Blue Commotion’s set kicks off with “Your Sun Shines Rain,” a blues rocker with crunchy guitar, pointed harp accents, and a touch of cowbell in the intro. From this song forward you will hear why they decided to burn this show to a disc: the mix is well balanced and the band is obviously having a good evening – they are tight as a drum. Zoë also has a stellar evening as her vocals are strong, and her voice is one of a kind. It is tempting to compare her sound to other famous lead singers, but on further reflection her unique tone, diction, and inflection truly make her voice unique (in a good way).
For the second track the crew dispenses the sole cover, Billie Holiday’s “Fine and Mellow,” and they gave this jazz standard a thorough rearrangement. They cut the tempo way back, added some blues, and gave Schwarz room to breathe her uncommon interpretation of the tune. The extra time and space adds a new dimension of drama to what is already a really heavy tune. The band can change moods in a heartbeat, as shown by their quick segue into “Let me Sing the Blues,” a countrified blues rocker. Pete Whittaker shines on his Hammond (with an awesome solo!) and Si Genero turns in a tasteful performance on the harp and joins in on the vocals for the chorus.
This group has a lot of depth and can carry off most any genre, and they include a lot of them in this show. One example of this is the plaintive jazzy blues of “We’ll Find a Way.” This slow song of loss and love is howled with true emotion, with an unexpected crescendo into a dramatic power ballad midway through. Then on the next track, “Say it Isn’t So,” they band unleashes a full force soul review with horns galore. These kinds of drastic changes from song-to-song could kill the momentum of an album, but this playlist was carefully sequenced, and the final result fits together very well.
After the heartfelt and soulful (though unconventionally rocking) gospel tune, “Beatitudes,” the band closes out this set with “Take Me Back.” Blue Commotion burns the club down on this one with Robinson’s jackhammer drums, Koral’s killer guitar work, and a little call and response from Si Genero. This was a cool way to finish things up, and it certainly leaves the listener wanting more.

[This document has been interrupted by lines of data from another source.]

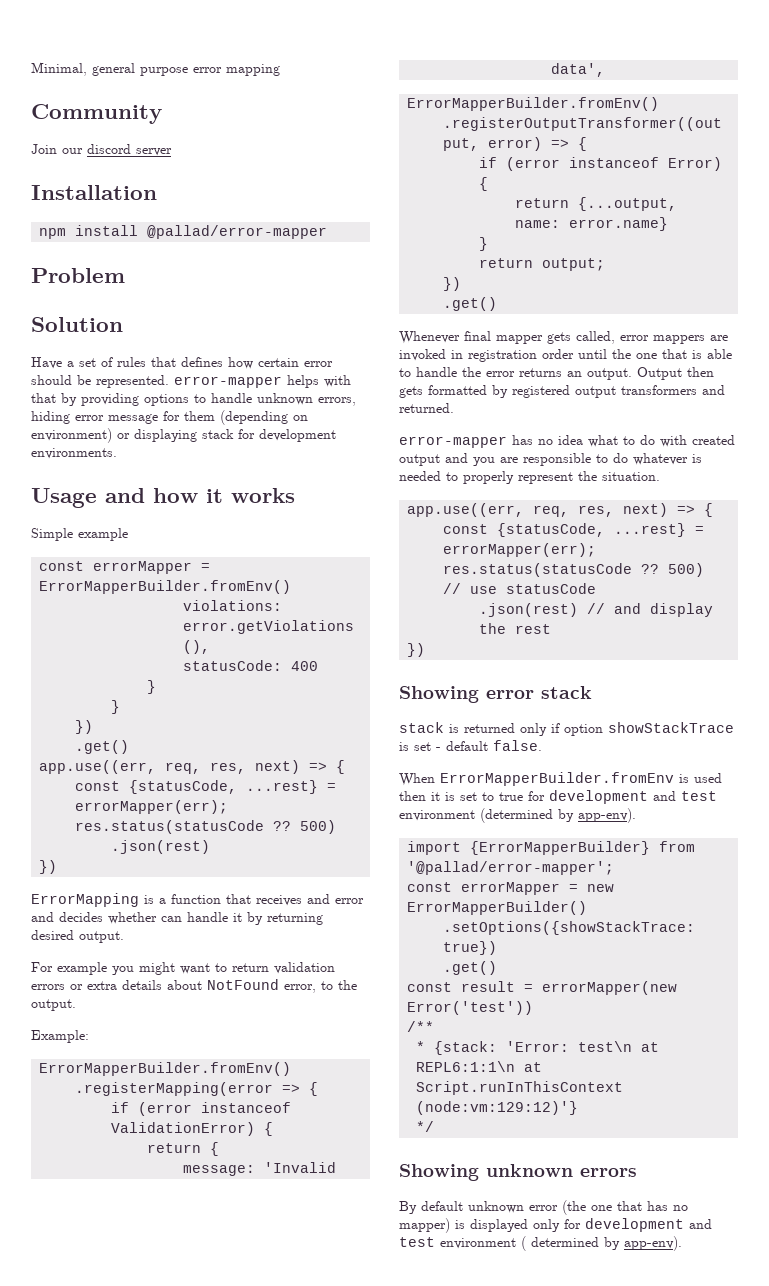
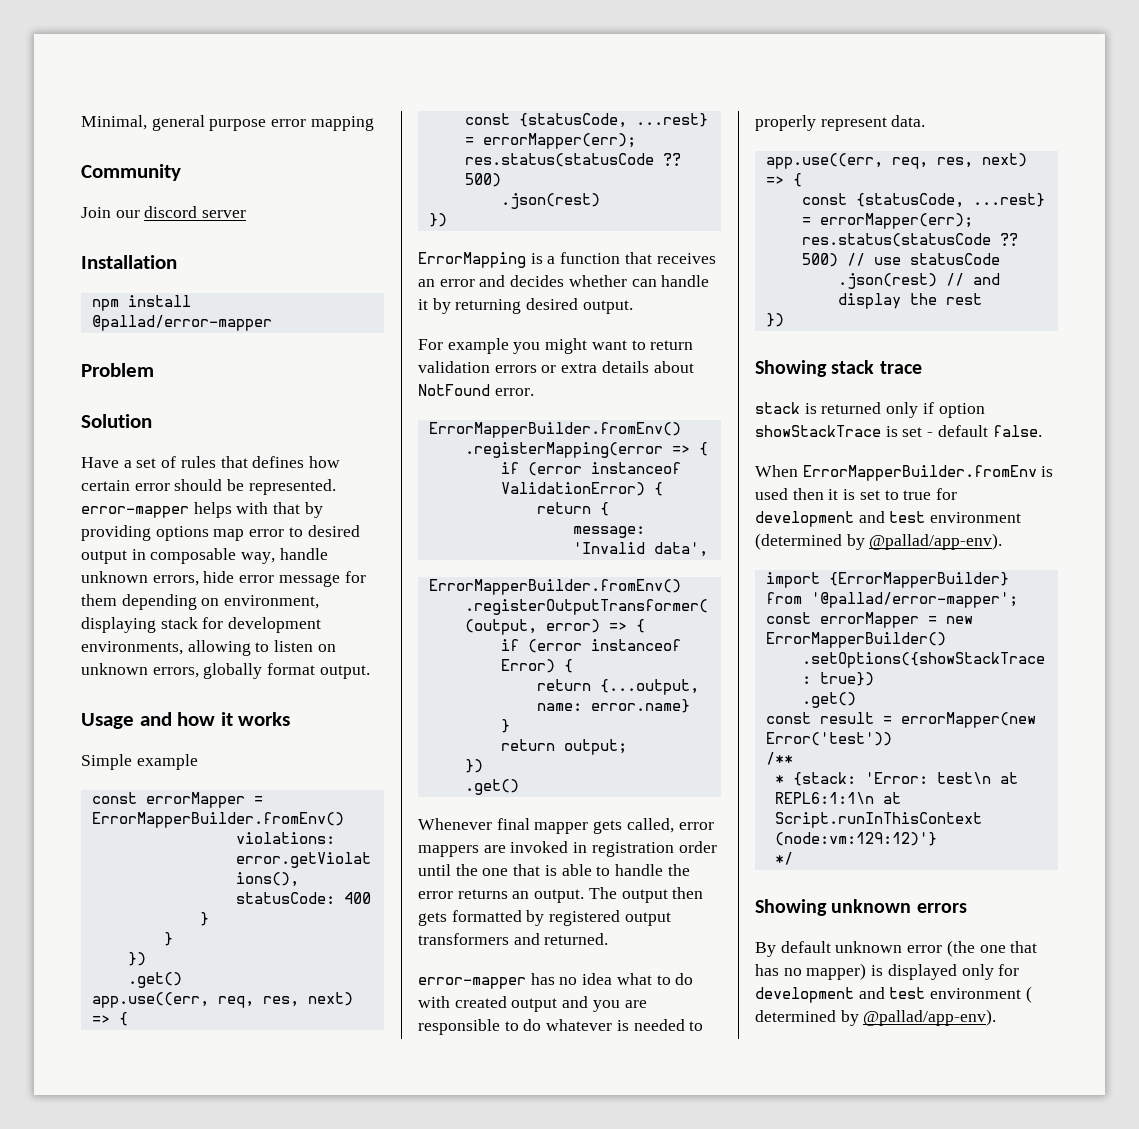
- Have a set of rules that defines how certain error should be represented. error-mapper helps with that by providing options to handle unknown errors, hiding error message for them (depending on environment) or displaying stack for development environments.
+ Have a set of rules that defines how certain error should be represented. error-mapper helps with that by providing options map error to desired output in composable way, handle unknown errors, hide error message for them depending on environment, displaying stack for development environments, allowing to listen on unknown errors, globally format output.
- ErrorMapping is a function that receives and error and decides whether can handle it by returning desired output.
+ ErrorMapping is a function that receives an error and decides whether can handle it by returning desired output.
- For example you might want to return validation errors or extra details about NotFound error, to the output.
- Example:
+ For example you might want to return validation errors or extra details about NotFound error.
- Output then gets formatted by registered output transformers and returned.
+ The output then gets formatted by registered output transformers and returned.
- error-mapper has no idea what to do with created output and you are responsible to do whatever is needed to properly represent the situation.
+ error-mapper has no idea what to do with created output and you are responsible to do whatever is needed to properly represent data.
- Showing error stack
+ Showing stack trace
- When ErrorMapperBuilder.fromEnv is used then it is set to true for development and test environment (determined by app-env).
+ When ErrorMapperBuilder.fromEnv is used then it is set to true for development and test environment (determined by @pallad/app-env).
- By default unknown error (the one that has no mapper) is displayed only for development and test environment ( determined by app-env).
+ By default unknown error (the one that has no mapper) is displayed only for development and test environment ( determined by @pallad/app-env).

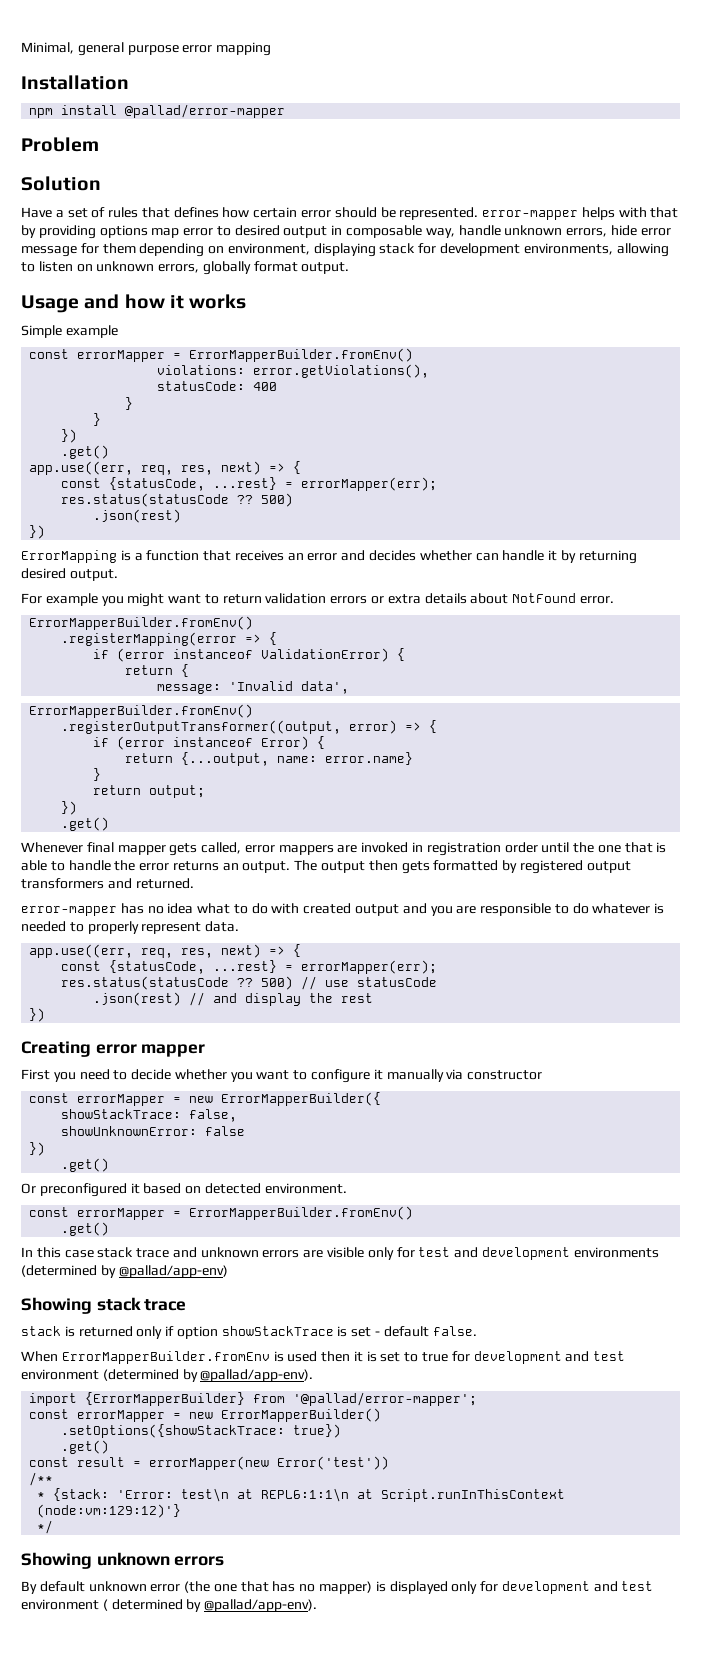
- Community
- Join our discord server
+ Creating error mapper
+ First you need to decide whether you want to configure it manually via constructor
+ const errorMapper = new ErrorMapperBuilder({
+ showStackTrace: false,
+ showUnknownError: false
+ })
+ .get()
+ Or preconfigured it based on detected environment.
+ const errorMapper = ErrorMapperBuilder.fromEnv()
+ .get()
+ In this case stack trace and unknown errors are visible only for test and development environments (determined by @pallad/app-env)

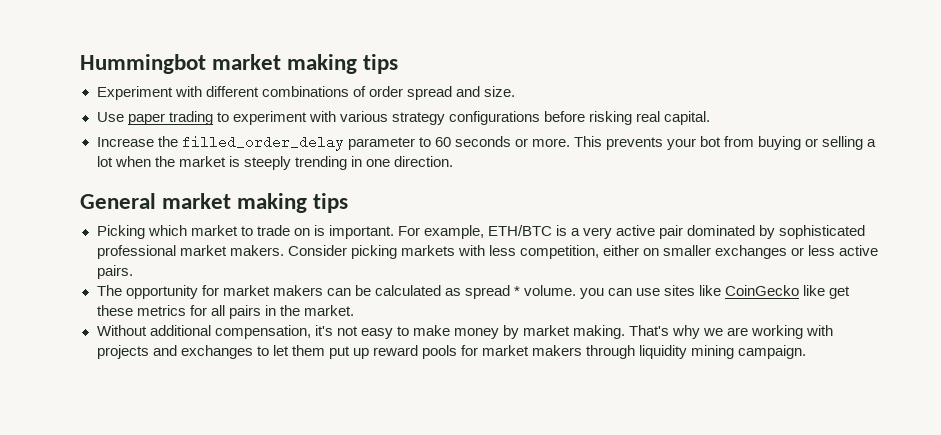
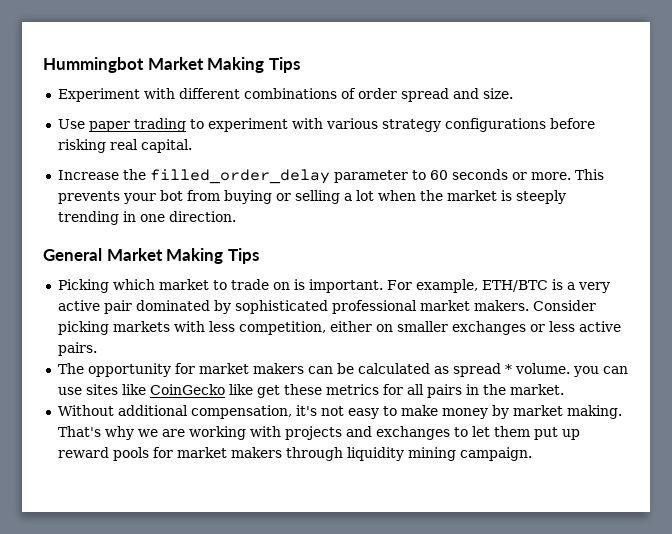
- Hummingbot market making tips
+ Hummingbot Market Making Tips
- General market making tips
+ General Market Making Tips

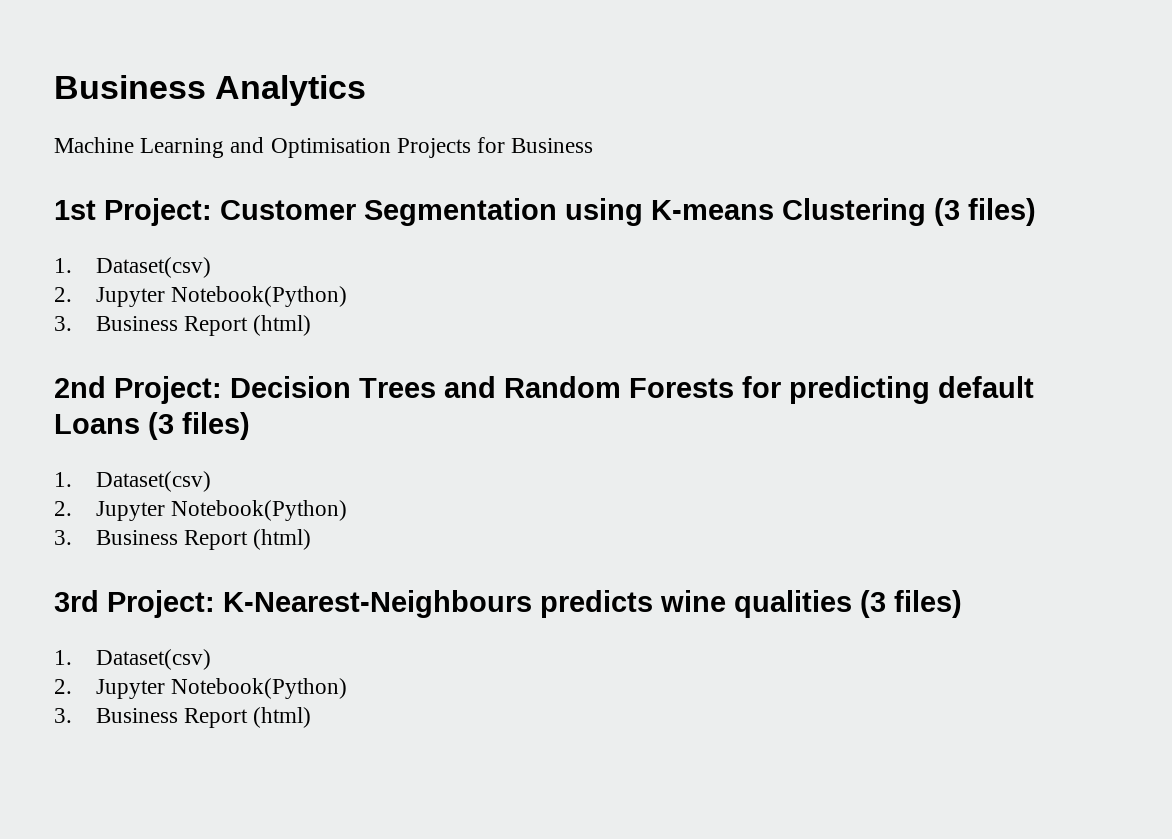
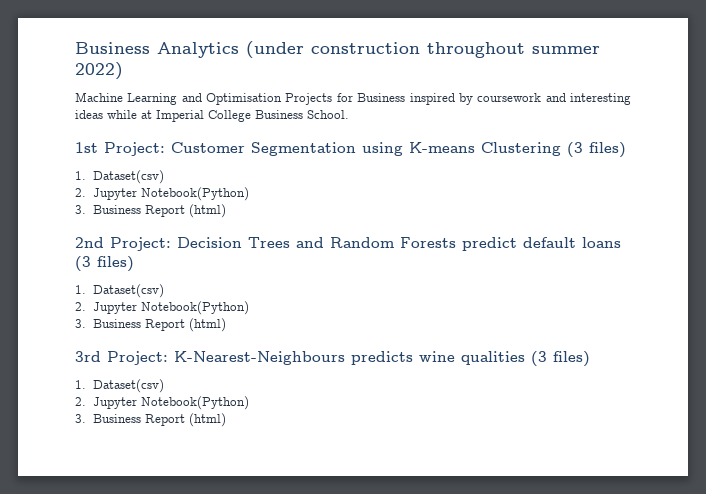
- Business Analytics
+ Business Analytics (under construction throughout summer 2022)
- Machine Learning and Optimisation Projects for Business
+ Machine Learning and Optimisation Projects for Business inspired by coursework and interesting ideas while at Imperial College Business School.
- 2nd Project: Decision Trees and Random Forests for predicting default Loans (3 files)
+ 2nd Project: Decision Trees and Random Forests predict default loans (3 files)

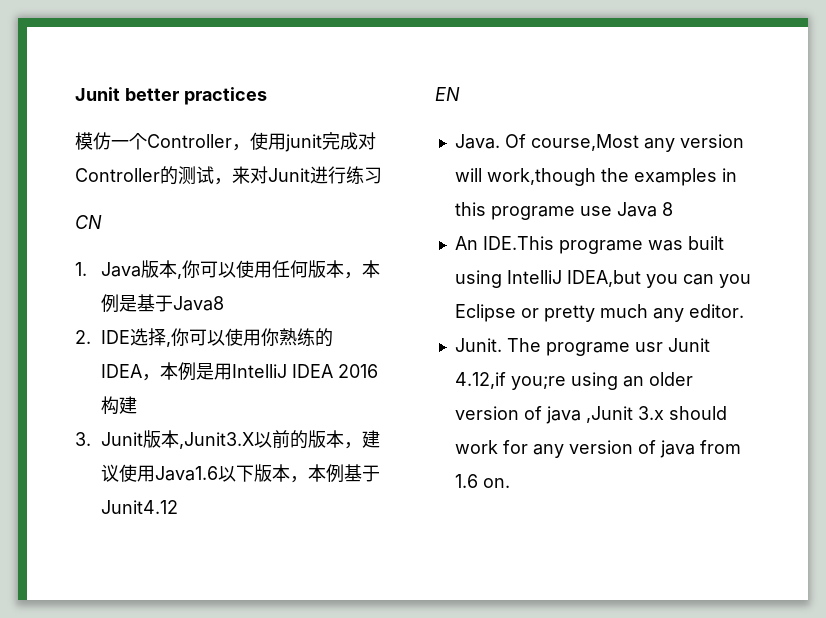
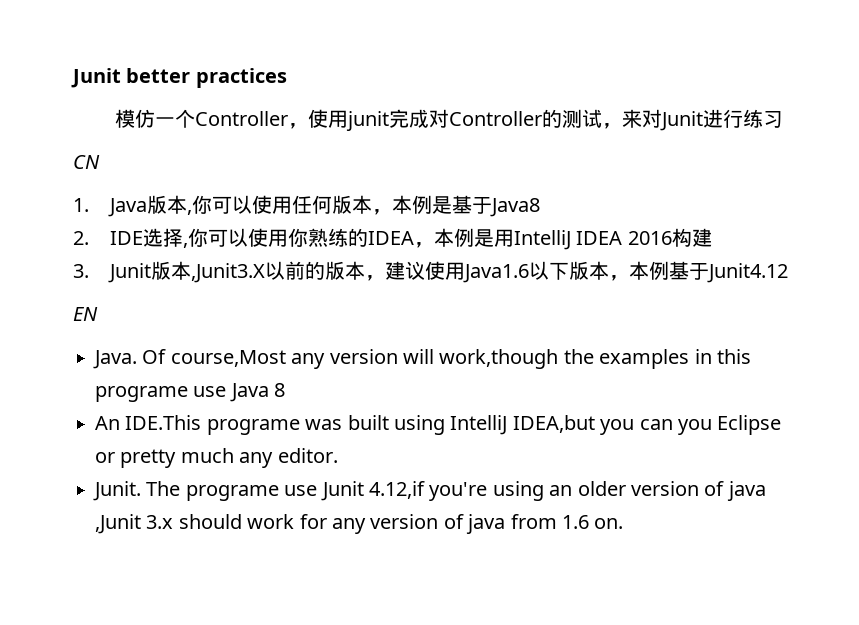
- The programe usr Junit 4.12,if you;re using an older version of java ,Junit 3.x should work for any version of java from 1.6 on.
+ The programe use Junit 4.12,if you're using an older version of java ,Junit 3.x should work for any version of java from 1.6 on.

If you want to see Zoë Schwarz Blue Commotion play live, you had better make your way to England, as all of the gigs on their schedule are at clubs there, but hopefully someday they can be lured to the States with some sort of festival or blues competition. In the meantime, you might want to think about picking up a copy of I’ll Be Yours Tonight, as it is the next best thing to being there.